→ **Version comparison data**
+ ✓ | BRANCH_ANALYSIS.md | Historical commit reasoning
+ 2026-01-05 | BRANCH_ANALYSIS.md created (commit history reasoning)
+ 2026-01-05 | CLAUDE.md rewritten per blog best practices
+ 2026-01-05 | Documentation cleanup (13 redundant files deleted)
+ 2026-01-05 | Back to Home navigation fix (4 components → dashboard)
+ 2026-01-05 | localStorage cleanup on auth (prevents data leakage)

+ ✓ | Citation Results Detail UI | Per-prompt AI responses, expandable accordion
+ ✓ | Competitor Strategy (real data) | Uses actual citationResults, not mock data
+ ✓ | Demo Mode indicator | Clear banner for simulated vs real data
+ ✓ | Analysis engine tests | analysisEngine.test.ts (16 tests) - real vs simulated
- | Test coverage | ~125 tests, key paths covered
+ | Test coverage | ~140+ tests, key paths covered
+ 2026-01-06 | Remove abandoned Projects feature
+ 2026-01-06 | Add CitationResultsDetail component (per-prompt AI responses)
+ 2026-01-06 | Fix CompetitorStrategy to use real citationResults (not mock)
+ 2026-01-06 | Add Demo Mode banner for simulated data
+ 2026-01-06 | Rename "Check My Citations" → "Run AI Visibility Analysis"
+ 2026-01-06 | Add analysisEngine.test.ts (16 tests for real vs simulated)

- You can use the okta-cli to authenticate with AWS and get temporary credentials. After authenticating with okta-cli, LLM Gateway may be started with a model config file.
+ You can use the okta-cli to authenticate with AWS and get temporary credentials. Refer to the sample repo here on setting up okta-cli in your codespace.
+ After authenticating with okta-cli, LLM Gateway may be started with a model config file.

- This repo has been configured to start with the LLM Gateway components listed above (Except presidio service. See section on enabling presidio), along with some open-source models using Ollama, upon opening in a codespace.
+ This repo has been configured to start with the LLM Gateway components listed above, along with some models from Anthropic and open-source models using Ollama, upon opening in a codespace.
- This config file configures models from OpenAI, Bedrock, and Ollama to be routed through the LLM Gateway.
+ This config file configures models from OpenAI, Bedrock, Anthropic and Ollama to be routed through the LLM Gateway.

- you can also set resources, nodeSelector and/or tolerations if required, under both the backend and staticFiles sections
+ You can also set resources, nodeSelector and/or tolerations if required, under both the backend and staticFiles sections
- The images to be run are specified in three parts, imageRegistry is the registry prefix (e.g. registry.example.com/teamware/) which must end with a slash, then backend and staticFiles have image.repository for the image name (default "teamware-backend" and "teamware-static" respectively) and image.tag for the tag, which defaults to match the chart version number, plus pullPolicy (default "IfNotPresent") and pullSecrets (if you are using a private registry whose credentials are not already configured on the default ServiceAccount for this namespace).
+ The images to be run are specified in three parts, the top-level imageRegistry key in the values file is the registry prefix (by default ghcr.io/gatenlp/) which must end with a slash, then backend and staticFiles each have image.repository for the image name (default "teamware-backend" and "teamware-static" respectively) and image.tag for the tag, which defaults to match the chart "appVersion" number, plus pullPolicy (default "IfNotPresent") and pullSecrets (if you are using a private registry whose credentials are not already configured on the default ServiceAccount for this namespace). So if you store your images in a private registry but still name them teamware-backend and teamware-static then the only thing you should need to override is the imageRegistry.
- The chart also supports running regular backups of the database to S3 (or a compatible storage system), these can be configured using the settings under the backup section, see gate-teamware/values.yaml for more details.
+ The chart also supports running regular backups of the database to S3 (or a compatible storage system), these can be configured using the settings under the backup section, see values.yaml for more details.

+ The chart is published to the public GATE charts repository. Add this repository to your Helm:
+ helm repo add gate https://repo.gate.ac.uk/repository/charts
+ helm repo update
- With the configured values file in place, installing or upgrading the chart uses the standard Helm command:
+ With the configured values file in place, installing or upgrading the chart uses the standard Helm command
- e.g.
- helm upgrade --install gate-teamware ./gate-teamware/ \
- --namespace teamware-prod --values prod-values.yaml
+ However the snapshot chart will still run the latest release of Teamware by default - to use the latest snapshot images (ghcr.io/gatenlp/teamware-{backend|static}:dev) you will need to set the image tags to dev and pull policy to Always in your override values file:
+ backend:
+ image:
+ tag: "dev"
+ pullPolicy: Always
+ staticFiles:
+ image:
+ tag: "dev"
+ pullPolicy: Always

→ **PROBLEM DETAILS**
For each line in the data that contains the string "been", give a copy of that line.

→ **TASK RESPONSE**
- This repo has been configured to start with the LLM Gateway components listed above (Except presidio service. See section on enabling presidio), along with some open-source models using Ollama, upon opening in a codespace.
+ This repo has been configured to start with the LLM Gateway components listed above, along with some models from Anthropic and open-source models using Ollama, upon opening in a codespace.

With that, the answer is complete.